_Task to carry out_
Find each line below that includes "none", then copy it.

_Material for this task_
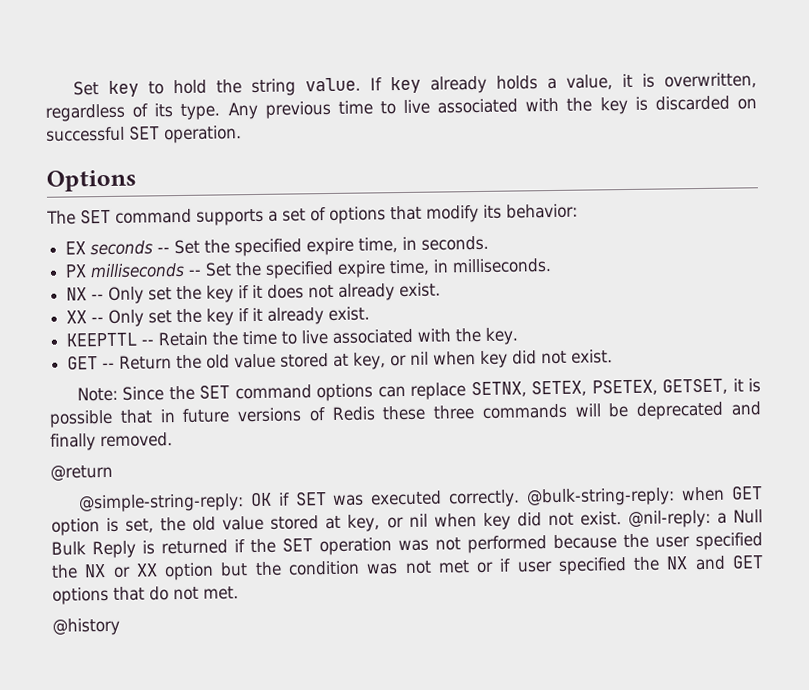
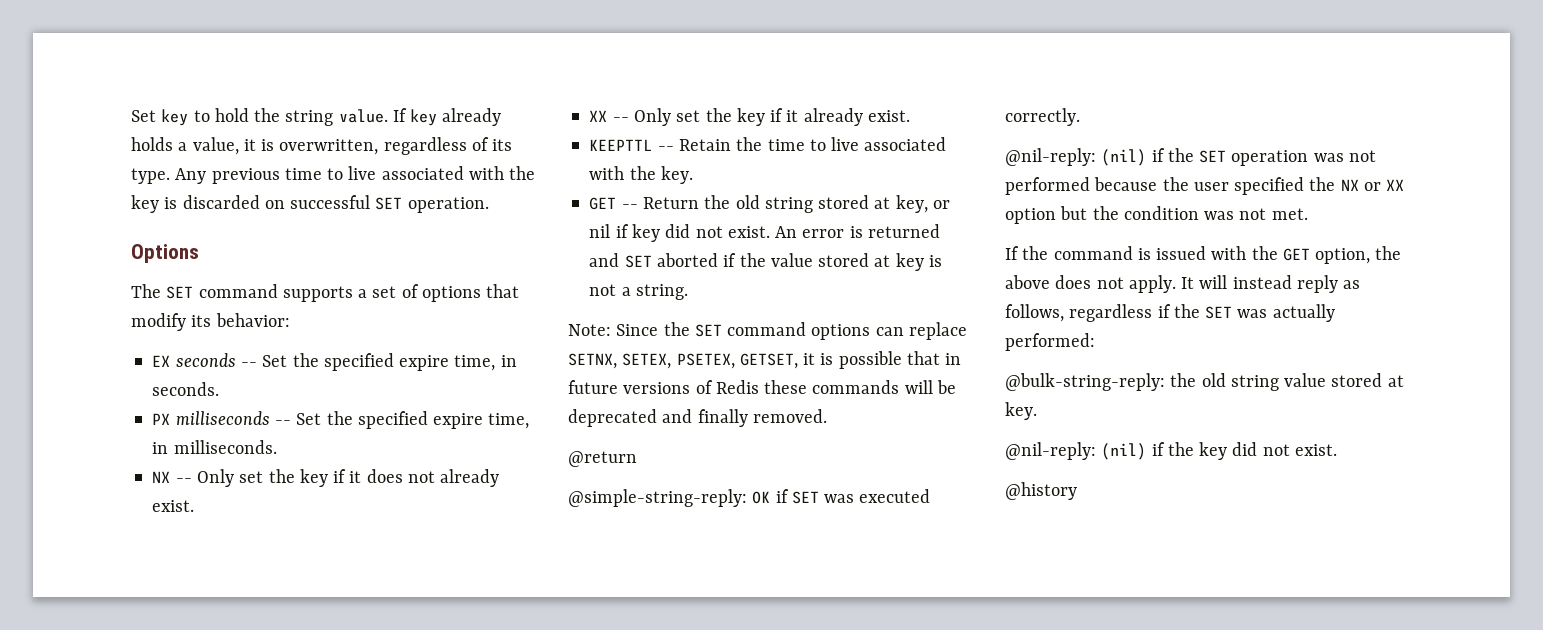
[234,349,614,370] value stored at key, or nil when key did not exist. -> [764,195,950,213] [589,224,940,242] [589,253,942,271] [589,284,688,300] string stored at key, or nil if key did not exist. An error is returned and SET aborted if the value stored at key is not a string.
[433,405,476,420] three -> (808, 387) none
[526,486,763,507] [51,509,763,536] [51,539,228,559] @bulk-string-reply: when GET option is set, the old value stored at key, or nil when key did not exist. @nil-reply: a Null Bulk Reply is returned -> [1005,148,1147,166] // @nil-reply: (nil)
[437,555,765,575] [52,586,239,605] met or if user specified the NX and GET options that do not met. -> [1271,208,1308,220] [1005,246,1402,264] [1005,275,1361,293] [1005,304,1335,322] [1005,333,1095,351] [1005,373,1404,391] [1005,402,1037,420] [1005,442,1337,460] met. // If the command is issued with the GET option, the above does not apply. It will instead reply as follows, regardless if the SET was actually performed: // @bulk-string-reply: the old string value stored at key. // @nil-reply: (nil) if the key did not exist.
* * *
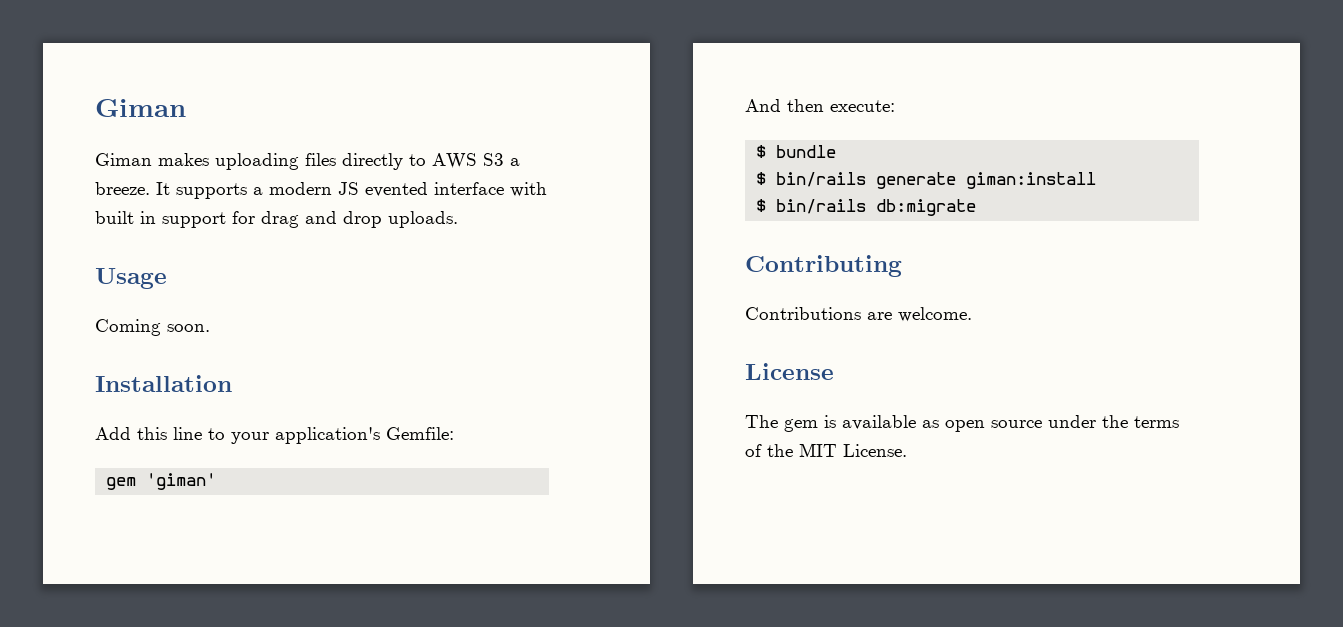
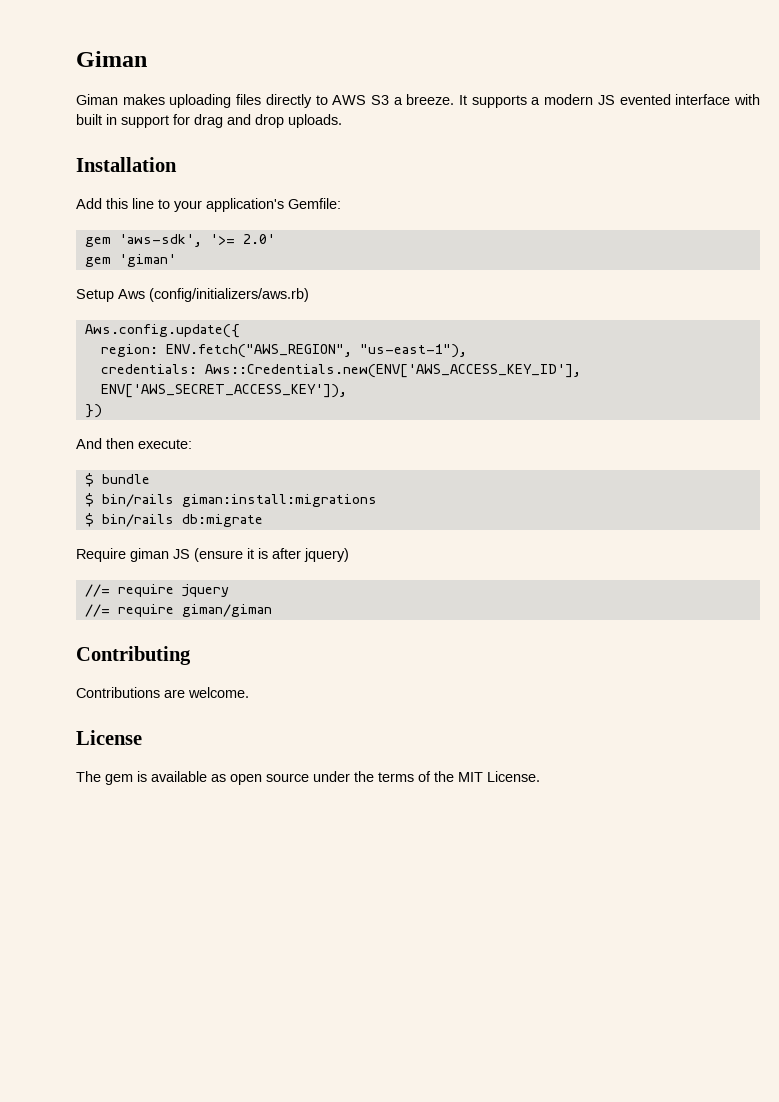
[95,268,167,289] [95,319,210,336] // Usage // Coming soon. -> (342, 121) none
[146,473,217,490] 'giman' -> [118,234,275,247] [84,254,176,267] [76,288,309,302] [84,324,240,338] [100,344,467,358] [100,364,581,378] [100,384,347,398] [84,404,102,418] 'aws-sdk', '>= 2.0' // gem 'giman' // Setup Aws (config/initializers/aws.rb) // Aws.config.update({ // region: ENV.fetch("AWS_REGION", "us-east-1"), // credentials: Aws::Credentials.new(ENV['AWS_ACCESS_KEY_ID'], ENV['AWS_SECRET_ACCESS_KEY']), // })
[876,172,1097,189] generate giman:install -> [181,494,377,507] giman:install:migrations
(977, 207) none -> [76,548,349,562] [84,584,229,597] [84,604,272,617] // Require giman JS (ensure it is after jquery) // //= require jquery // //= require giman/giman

_Answer space_
[433,405,476,420] three -> (808, 387) none
[95,268,167,289] [95,319,210,336] // Usage // Coming soon. -> (342, 121) none
(977, 207) none -> [76,548,349,562] [84,584,229,597] [84,604,272,617] // Require giman JS (ensure it is after jquery) // //= require jquery // //= require giman/giman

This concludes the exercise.